[Source records Boundary: Start]

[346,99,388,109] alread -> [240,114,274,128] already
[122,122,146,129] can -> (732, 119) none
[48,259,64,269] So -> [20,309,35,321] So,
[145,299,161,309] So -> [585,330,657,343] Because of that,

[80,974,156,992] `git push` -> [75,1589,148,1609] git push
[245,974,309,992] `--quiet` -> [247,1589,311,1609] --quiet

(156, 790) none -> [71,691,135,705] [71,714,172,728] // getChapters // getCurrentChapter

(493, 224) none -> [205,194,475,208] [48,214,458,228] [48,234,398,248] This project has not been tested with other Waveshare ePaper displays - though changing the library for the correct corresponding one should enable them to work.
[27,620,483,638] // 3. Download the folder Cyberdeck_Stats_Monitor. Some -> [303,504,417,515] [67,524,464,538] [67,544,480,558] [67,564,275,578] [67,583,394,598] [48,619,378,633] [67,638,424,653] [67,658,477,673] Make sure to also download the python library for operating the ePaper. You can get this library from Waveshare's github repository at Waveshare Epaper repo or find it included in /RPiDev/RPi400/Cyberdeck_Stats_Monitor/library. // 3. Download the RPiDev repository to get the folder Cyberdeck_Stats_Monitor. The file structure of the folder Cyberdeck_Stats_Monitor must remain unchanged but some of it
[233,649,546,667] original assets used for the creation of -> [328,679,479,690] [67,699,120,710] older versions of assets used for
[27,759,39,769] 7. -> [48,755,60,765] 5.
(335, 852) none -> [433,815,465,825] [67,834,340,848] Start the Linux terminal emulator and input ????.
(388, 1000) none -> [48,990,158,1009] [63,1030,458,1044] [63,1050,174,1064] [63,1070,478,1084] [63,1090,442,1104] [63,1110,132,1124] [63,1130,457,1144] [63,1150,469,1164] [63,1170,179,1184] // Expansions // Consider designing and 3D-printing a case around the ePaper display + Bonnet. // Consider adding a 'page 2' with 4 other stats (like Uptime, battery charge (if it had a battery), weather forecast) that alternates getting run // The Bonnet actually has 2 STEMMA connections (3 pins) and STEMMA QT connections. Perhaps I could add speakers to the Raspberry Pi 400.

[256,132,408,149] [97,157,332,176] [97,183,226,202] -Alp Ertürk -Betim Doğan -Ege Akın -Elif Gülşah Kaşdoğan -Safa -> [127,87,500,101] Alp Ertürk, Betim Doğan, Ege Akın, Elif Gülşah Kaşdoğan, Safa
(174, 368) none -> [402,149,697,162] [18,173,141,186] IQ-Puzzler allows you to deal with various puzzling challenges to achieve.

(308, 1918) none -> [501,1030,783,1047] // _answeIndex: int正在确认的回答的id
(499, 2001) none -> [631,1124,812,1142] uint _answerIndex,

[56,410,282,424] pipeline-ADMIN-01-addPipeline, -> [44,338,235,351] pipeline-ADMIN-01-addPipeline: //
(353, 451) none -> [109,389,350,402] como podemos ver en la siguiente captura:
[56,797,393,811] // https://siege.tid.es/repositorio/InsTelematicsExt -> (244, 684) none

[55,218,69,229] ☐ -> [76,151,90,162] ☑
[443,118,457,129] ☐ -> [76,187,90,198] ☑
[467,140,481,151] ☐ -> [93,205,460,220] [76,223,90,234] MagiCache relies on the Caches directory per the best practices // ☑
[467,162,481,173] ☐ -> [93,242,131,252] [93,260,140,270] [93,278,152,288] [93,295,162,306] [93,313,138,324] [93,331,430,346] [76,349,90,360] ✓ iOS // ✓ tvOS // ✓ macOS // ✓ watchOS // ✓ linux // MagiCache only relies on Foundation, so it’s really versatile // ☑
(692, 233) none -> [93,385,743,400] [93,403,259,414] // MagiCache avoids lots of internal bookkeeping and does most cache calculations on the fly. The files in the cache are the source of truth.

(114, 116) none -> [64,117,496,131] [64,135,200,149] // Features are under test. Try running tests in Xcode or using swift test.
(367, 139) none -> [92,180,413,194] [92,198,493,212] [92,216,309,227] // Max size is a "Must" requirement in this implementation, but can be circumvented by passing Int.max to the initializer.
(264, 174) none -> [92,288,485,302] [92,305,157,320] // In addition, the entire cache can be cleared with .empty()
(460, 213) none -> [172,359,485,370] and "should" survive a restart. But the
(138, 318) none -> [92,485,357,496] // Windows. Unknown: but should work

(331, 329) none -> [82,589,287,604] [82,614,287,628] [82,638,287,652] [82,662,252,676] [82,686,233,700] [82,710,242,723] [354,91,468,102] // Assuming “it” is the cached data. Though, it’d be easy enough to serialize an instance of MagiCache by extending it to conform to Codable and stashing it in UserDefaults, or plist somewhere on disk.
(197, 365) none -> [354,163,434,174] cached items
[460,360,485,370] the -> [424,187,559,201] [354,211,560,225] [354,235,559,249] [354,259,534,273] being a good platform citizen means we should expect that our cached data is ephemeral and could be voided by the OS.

[Source records Boundary: End]

_Assignment_:
Output, please, only the lines running from the start of the entries through the line that contains "[27,759,39,769] 7. -> [48,755,60,765] 5.", including both of those lines.

_Written reply_:
[346,99,388,109] alread -> [240,114,274,128] already
[122,122,146,129] can -> (732, 119) none
[48,259,64,269] So -> [20,309,35,321] So,
[145,299,161,309] So -> [585,330,657,343] Because of that,

[80,974,156,992] `git push` -> [75,1589,148,1609] git push
[245,974,309,992] `--quiet` -> [247,1589,311,1609] --quiet

(156, 790) none -> [71,691,135,705] [71,714,172,728] // getChapters // getCurrentChapter

(493, 224) none -> [205,194,475,208] [48,214,458,228] [48,234,398,248] This project has not been tested with other Waveshare ePaper displays - though changing the library for the correct corresponding one should enable them to work.
[27,620,483,638] // 3. Download the folder Cyberdeck_Stats_Monitor. Some -> [303,504,417,515] [67,524,464,538] [67,544,480,558] [67,564,275,578] [67,583,394,598] [48,619,378,633] [67,638,424,653] [67,658,477,673] Make sure to also download the python library for operating the ePaper. You can get this library from Waveshare's github repository at Waveshare Epaper repo or find it included in /RPiDev/RPi400/Cyberdeck_Stats_Monitor/library. // 3. Download the RPiDev repository to get the folder Cyberdeck_Stats_Monitor. The file structure of the folder Cyberdeck_Stats_Monitor must remain unchanged but some of it
[233,649,546,667] original assets used for the creation of -> [328,679,479,690] [67,699,120,710] older versions of assets used for
[27,759,39,769] 7. -> [48,755,60,765] 5.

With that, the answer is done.